## EXERCISE GOAL
The data below should be restated word for word, with every picture omitted.
╭─ INFORMATION SUPPLIED
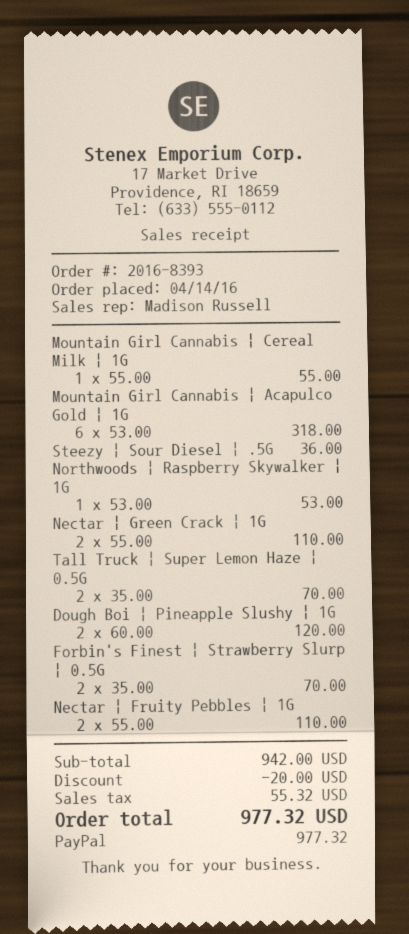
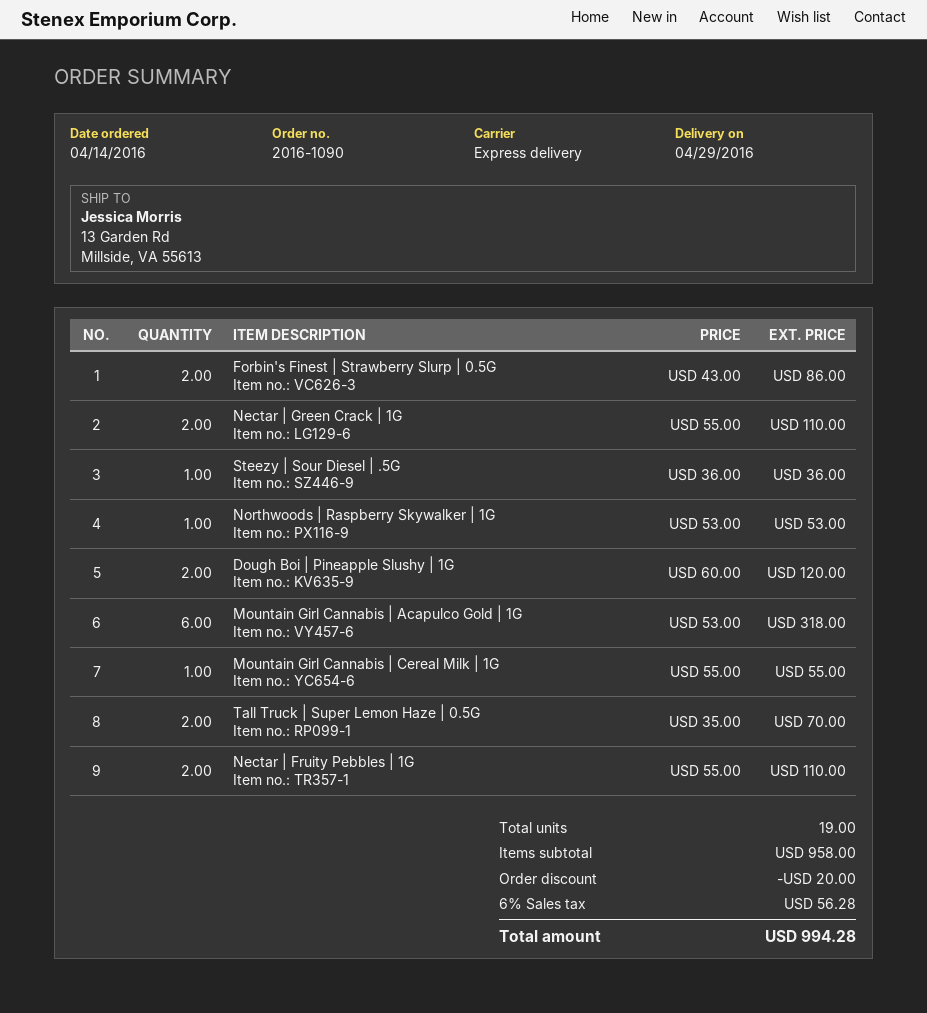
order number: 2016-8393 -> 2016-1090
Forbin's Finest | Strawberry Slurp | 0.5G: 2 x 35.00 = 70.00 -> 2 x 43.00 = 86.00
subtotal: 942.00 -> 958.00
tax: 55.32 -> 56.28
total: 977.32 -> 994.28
╰─
## TASK RESPONSE
order number: 2016-8393 -> 2016-1090
Forbin's Finest | Strawberry Slurp | 0.5G: 2 x 35.00 = 70.00 -> 2 x 43.00 = 86.00
subtotal: 942.00 -> 958.00
tax: 55.32 -> 56.28
total: 977.32 -> 994.28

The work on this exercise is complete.